Le cas du professeur Bielen montre la politique de censure introduite dans la science alors même que ce cas montre bien qu’aucune de ses thèses ne devrait être condamnée comme contraire à la loi. Nous devons à cette occasion rappeler le précédent qui s’est produit le 2 mai 2018 à l’occasion de la conférence scientifique (philosophique) « Karl Marx 1818-2018 » organisée par l’Université de Szczecin à Pobierowo quand celle-ci a été envahie par des policiers en raison d’ ...un signalement de possible violation de l’article 256, § 1, du Code pénal, interdisant la propagation d’un régime totalitaire ( https://www.gazetaprawna.pl/wiadomosci/artykuly/1123249,interwencja-policji-na-konferencji-naukowej-w-pobierowie.html).
Aujourd’hui, conscients de ce précédent et ne voulant pas être eux-aussi placés sur le registre des chercheurs potentiellement « opposés à la démocratie », les enseignants-chercheurs polonais pratiquent l’autocensure et ne traitent plus de sujets qui peuvent être interprétés par les autorités comme « philorusses ». Ainsi, il est devenu difficile d’imaginer pouvoir tenir une conférence scientifique sur, par exemple, le « bandérisme en Ukraine », puisque même Wikipédia et les sources Internet sur ces sujets sont réécrites.
La liberté d’expression dans les universités pas seulement polonaises aujourd’hui a donc cessé d’exister avec l’attaque massive de la censure par les médias « mainstream », en collusion avec les pouvoirs. Cette tendance s’est intensifiée depuis 2014, date du coup d’État en Ukraine, comme le montre l’essai du professeur Linus Hagström de l’Université de défense suédoise, qui a subi l’ostracisme pour avoir publié en 2015 un article affirmant que la Suède ne devrait pas rejoindre l’OTAN. (https://www.tandfonline.com/doi/full/10.1080/14484528.2019.1644986).
Il en a été de même de la part d’un groupe d’étudiants de l’université de Chicago qui ont ciblé une figure aussi reconnue de la science politique mondiale que le professeur John Mearsheimer qui soutient que la destitution violente du président ukrainien élu en 2014 constituait un coup d’État et que les problèmes qui s’en sont suivis en Ukraine sont de la faute de l’Occident ( https://www.thecollegefix.com/students-target-uchicago-political-scientist-for-sharing-ukraine-opinion/).

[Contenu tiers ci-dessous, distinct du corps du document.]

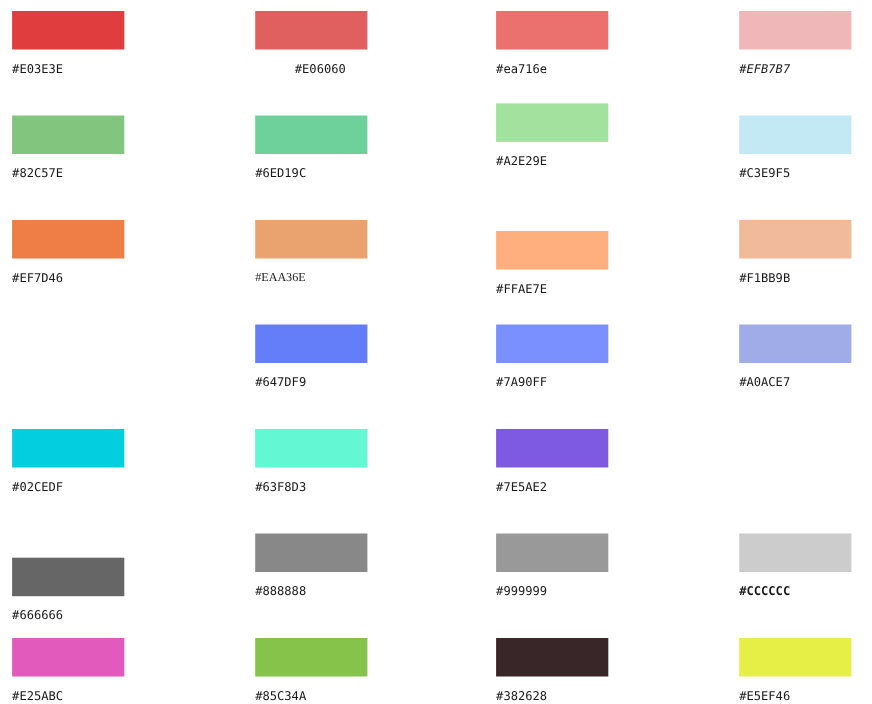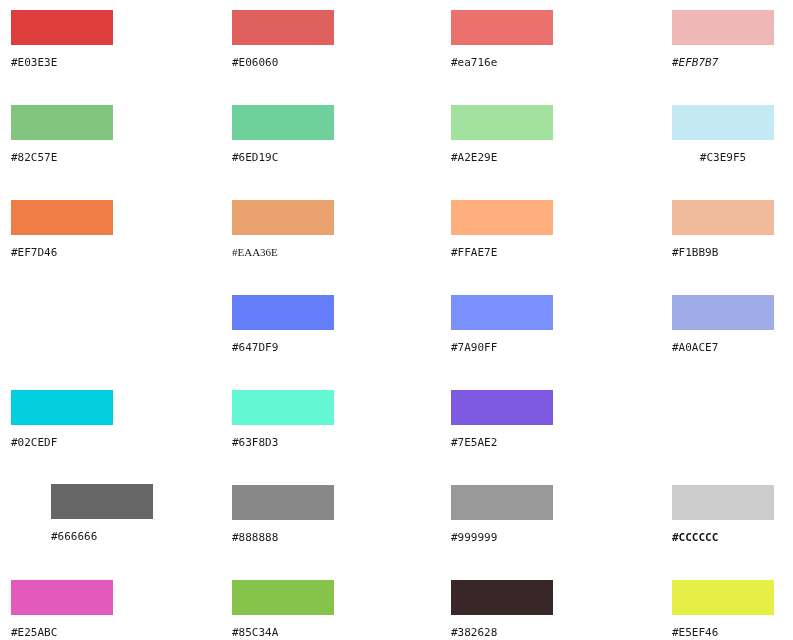--- a/index.html
+++ b/index.html
@@ -43,55 +43,55 @@
 </head>
 <body style="background: rgb(255, 255, 255);">
 
 <div id="palette-grid">
     <div class="swatch-cell" style="left: 11px; top: 10px;">
       <span class="swatch-chip" style="width: 102px; height: 35px; background: rgb(224, 62, 62);"></span>
       <span class="swatch-label" style="color: rgb(26, 26, 26);">#E03E3E</span>
     </div>
     <div class="swatch-cell" style="left: 232px; top: 10px;">
       <span class="swatch-chip" style="width: 102px; height: 35px; background: rgb(224, 96, 96);"></span>
-      <span class="swatch-label" style="color: rgb(26, 26, 26);">#E06060</span>
+      <span class="swatch-label" style="color: rgb(26, 26, 26); margin-left: 36px;">#E06060</span>
     </div>
     <div class="swatch-cell" style="left: 451px; top: 10px;">
       <span class="swatch-chip" style="width: 102px; height: 35px; background: rgb(234, 113, 110);"></span>
       <span class="swatch-label" style="color: rgb(26, 26, 26);">#ea716e</span>
     </div>
     <div class="swatch-cell" style="left: 672px; top: 10px; font-style: italic;">
       <span class="swatch-chip" style="width: 102px; height: 35px; background: rgb(239, 183, 183);"></span>
       <span class="swatch-label" style="color: rgb(26, 26, 26);">#EFB7B7</span>
     </div>
     <div class="swatch-cell" style="left: 11px; top: 105px;">
       <span class="swatch-chip" style="width: 102px; height: 35px; background: rgb(130, 197, 126);"></span>
       <span class="swatch-label" style="color: rgb(26, 26, 26);">#82C57E</span>
     </div>
     <div class="swatch-cell" style="left: 232px; top: 105px;">
       <span class="swatch-chip" style="width: 102px; height: 35px; background: rgb(110, 209, 156);"></span>
       <span class="swatch-label" style="color: rgb(26, 26, 26);">#6ED19C</span>
     </div>
-    <div class="swatch-cell" style="left: 451px; top: 105px;">
+    <div class="swatch-cell" style="left: 451px; top: 94px;">
       <span class="swatch-chip" style="width: 102px; height: 35px; background: rgb(162, 226, 158);"></span>
       <span class="swatch-label" style="color: rgb(26, 26, 26);">#A2E29E</span>
     </div>
     <div class="swatch-cell" style="left: 672px; top: 105px;">
       <span class="swatch-chip" style="width: 102px; height: 35px; background: rgb(195, 233, 245);"></span>
-      <span class="swatch-label" style="color: rgb(26, 26, 26); text-align: center;">#C3E9F5</span>
+      <span class="swatch-label" style="color: rgb(26, 26, 26);">#C3E9F5</span>
     </div>
     <div class="swatch-cell" style="left: 11px; top: 200px;">
       <span class="swatch-chip" style="width: 102px; height: 35px; background: rgb(239, 125, 70);"></span>
       <span class="swatch-label" style="color: rgb(26, 26, 26);">#EF7D46</span>
     </div>
     <div class="swatch-cell" style="left: 232px; top: 200px;">
       <span class="swatch-chip" style="width: 102px; height: 35px; background: rgb(234, 163, 110);"></span>
       <span class="swatch-label" style="color: rgb(26, 26, 26); font-family: Liberation Serif, serif;">#EAA36E</span>
     </div>
-    <div class="swatch-cell" style="left: 451px; top: 200px;">
+    <div class="swatch-cell" style="left: 451px; top: 210px;">
       <span class="swatch-chip" style="width: 102px; height: 35px; background: rgb(255, 174, 126);"></span>
       <span class="swatch-label" style="color: rgb(26, 26, 26);">#FFAE7E</span>
     </div>
     <div class="swatch-cell" style="left: 672px; top: 200px;">
       <span class="swatch-chip" style="width: 102px; height: 35px; background: rgb(241, 187, 155);"></span>
       <span class="swatch-label" style="color: rgb(26, 26, 26);">#F1BB9B</span>
     </div>
     <div class="swatch-cell" style="left: 232px; top: 295px;">
       <span class="swatch-chip" style="width: 102px; height: 35px; background: rgb(100, 125, 249);"></span>
       <span class="swatch-label" style="color: rgb(26, 26, 26);">#647DF9</span>
@@ -109,21 +109,21 @@
       <span class="swatch-label" style="color: rgb(26, 26, 26);">#02CEDF</span>
     </div>
     <div class="swatch-cell" style="left: 232px; top: 390px;">
       <span class="swatch-chip" style="width: 102px; height: 35px; background: rgb(99, 248, 211);"></span>
       <span class="swatch-label" style="color: rgb(26, 26, 26);">#63F8D3</span>
     </div>
     <div class="swatch-cell" style="left: 451px; top: 390px;">
       <span class="swatch-chip" style="width: 102px; height: 35px; background: rgb(126, 90, 226);"></span>
       <span class="swatch-label" style="color: rgb(26, 26, 26);">#7E5AE2</span>
     </div>
-    <div class="swatch-cell" style="left: 11px; top: 484px; margin-left: 40px;">
+    <div class="swatch-cell" style="left: 11px; top: 507px;">
       <span class="swatch-chip" style="width: 102px; height: 35px; background: rgb(102, 102, 102);"></span>
       <span class="swatch-label" style="color: rgb(26, 26, 26);">#666666</span>
     </div>
     <div class="swatch-cell" style="left: 232px; top: 485px;">
       <span class="swatch-chip" style="width: 102px; height: 35px; background: rgb(136, 136, 136);"></span>
       <span class="swatch-label" style="color: rgb(26, 26, 26);">#888888</span>
     </div>
     <div class="swatch-cell" style="left: 451px; top: 485px;">
       <span class="swatch-chip" style="width: 102px; height: 35px; background: rgb(153, 153, 153);"></span>
       <span class="swatch-label" style="color: rgb(26, 26, 26);">#999999</span>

À l’inverse, il faut citer comme exemple les autorités de l’Université de Bonn, qui, elles, ont su conserver leur honneur car, après des plaintes d’un groupe d’étudiants concernant les déclarations du professeur Ulrike Guérot sur le conflit en Ukraine, elles ont déclaré que les universitaires s’expriment dans le cadre de la liberté académique garantie par la Loi fondamentale de la RFA, que les déclarations individuelles ne reflètent aucunement les positions de l’Université de Bonn, et qu’il n’y a donc aucune conséquence directe à prendre contre le professeur Guérot ( https://www.wnp.pl/rynki-zagraniczne/niemcy-ekspert-ds-europy-wschodniej-profesor-uniwersytecka-namawia-do-pacyfikacji-ukrainy,588123.amp ; https://ga.de/bonn/stadt-bonn/bonner-studenten-kritisieren-ulrike-guerot-fuer-ukraine-aussagen_aid-69528145 ).
Bref, le combat pour les libertés académiques se déroule aujourd’hui à l’échelle internationale et soutenir le professeur Bielen à l’Université de Varsovie fait partie de notre lutte pour sa liberté académique et la nôtre, puisque c’est tout le développement de la société qui est rendu possible grâce aux recherches scientifiques qui doivent être menées sans censure et sans contraintes de la part des pouvoirs.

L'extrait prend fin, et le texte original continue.